A 2018 study by Mun Yee Kwan and colleagues showed how warning labels about edited fashion images increased body dissatisfaction and restrictive eating behaviour; the labels shortcut to respondents’ innate associations of thinness with attractiveness and celebrity glamour before respondents can process the labels’ meanings. 

As far back as 1991, social psychologist Daniel Gillbert observed the tendency for the content of statements to activate shortcuts in readers’ minds (e.g., emaciated model = beautiful/glamorous) before the statement’s full meaning can be intelligently understood (e.g., whether one should compare themselves to the emaciated model).

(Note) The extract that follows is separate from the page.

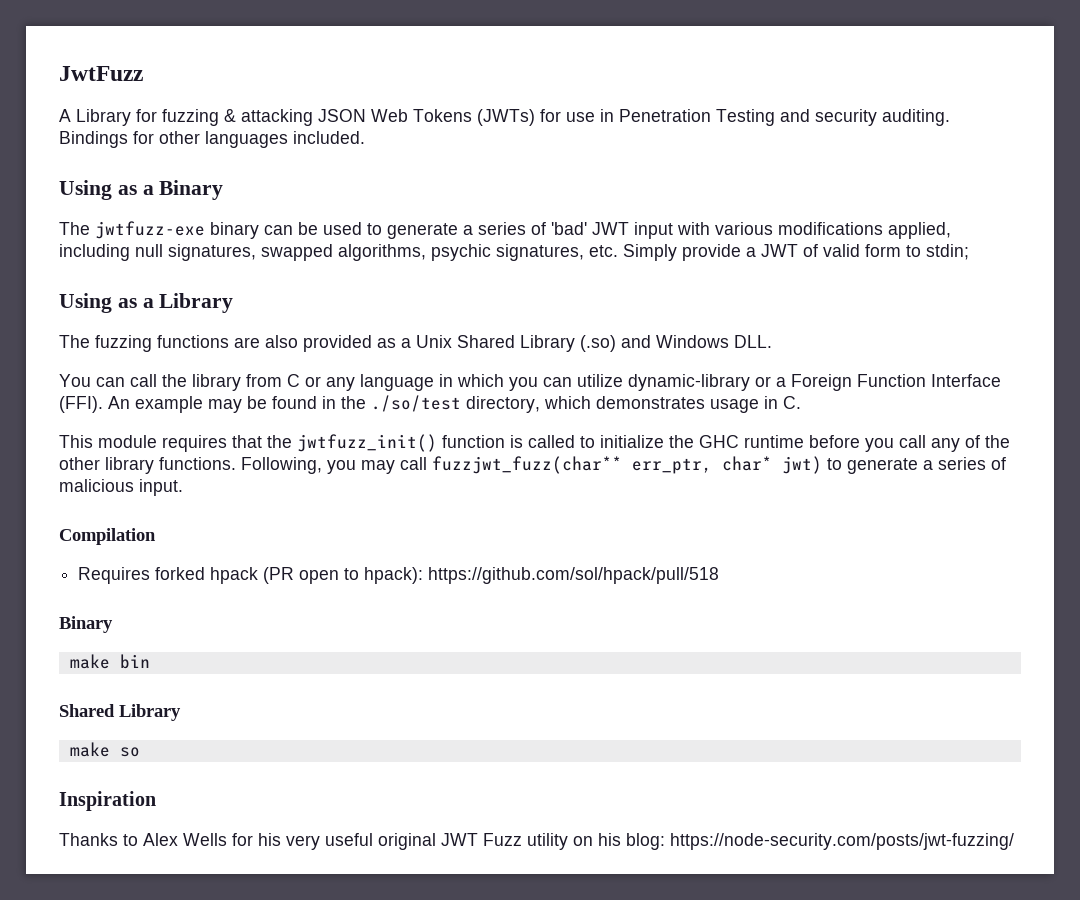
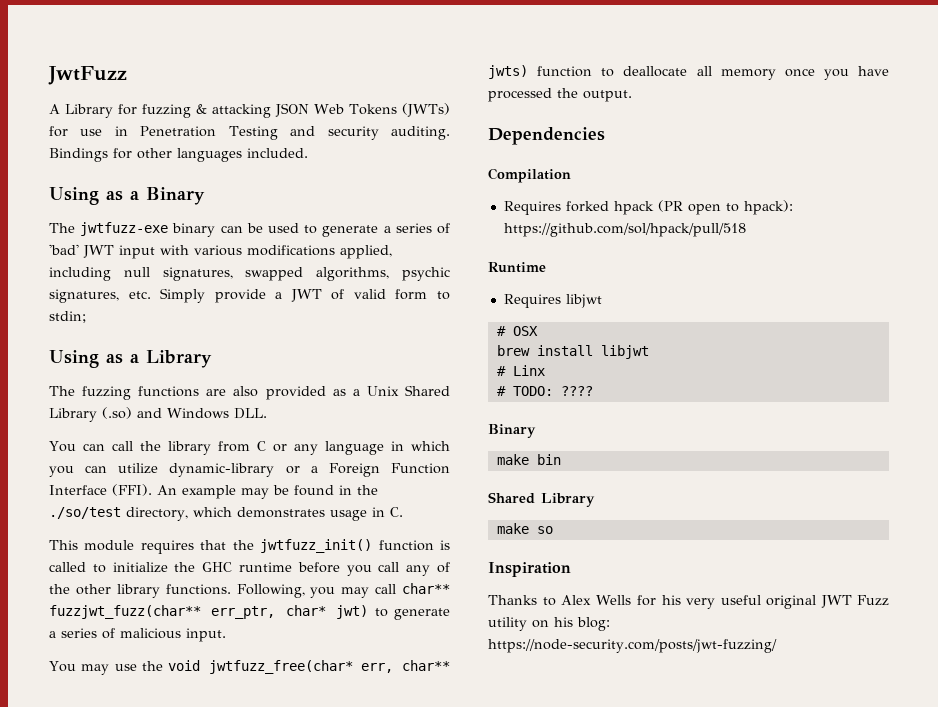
(427, 463) none -> [402,583,450,594] char**
(183, 487) none -> [49,660,450,675] [488,65,889,80] [488,88,632,102] [488,127,605,145] // You may use the void jwtfuzz_free(char* err, char** jwts) function to deallocate all memory once you have processed the output. // Dependencies
(720, 575) none -> [488,262,546,273] [503,294,602,308] [496,326,538,336] [496,345,649,359] [496,365,545,376] [496,386,593,396] // Runtime // Requires libjwt // # OSX // brew install libjwt // # Linx // # TODO: ????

Despite these findings on fashion warning labels, member of Parliament Luke Evans suggested a 2020 bill to the House of Commons that sought to bring in advisory labels that would state when an image has been digitally altered.

And so, trigger warnings are not just unnecessary — they can encourage counterproductive behaviours and harmful thought patterns. 


Despite the evidence against their supposed benefits, some still claim we should still trigger warnings to demonstrate ethical care towards vulnerable individuals. 

Yet even this moral appeal falls flat: Trigger warnings are arguably a byproduct of a morally reductive world that spotlights approved victim groups and renders everyone else ‘part of the problem.’ Trigger warnings do not provide any additional information to a title or product description, invalidating the idea that vulnerable people use them to decide whether to engage with potentially distressing material. Thus, the sole purpose of trigger warnings is to signal which historical and psychological issues deserve social validation—and by extension, which ones should be sidelined. 

While it’s commonplace to slap trigger warnings on material related to slavery, racism, homophobia and other categories of violence that target trending marginalised groups, pockets of society whose unique sufferings go unnoticed are left to imagine that their hurts and social marginalization are somehow less important.

Trigger warnings are a visible reminder to viewers of the reductive identity politics game that validates some groups’ suffering and accuses everyone else of being privileged beyond redemption. While university students’ desire to capitalise on and even fabricate a marginalised identity has a narcissistic component, it is also a logical psychological defence: the alternative is to have one’s problems disregarded and to be dismissed as a utopia-dwelling colonialist, homophobic, racist etc.


Trigger warnings amplify unhelpful cognitive patterns and have alienating social effects. They need to go.

Frances An is a PhD student in psychology, a founding member of Heterodox Academy East Asia, and an involved member of the Vietnamese community in Western Australia.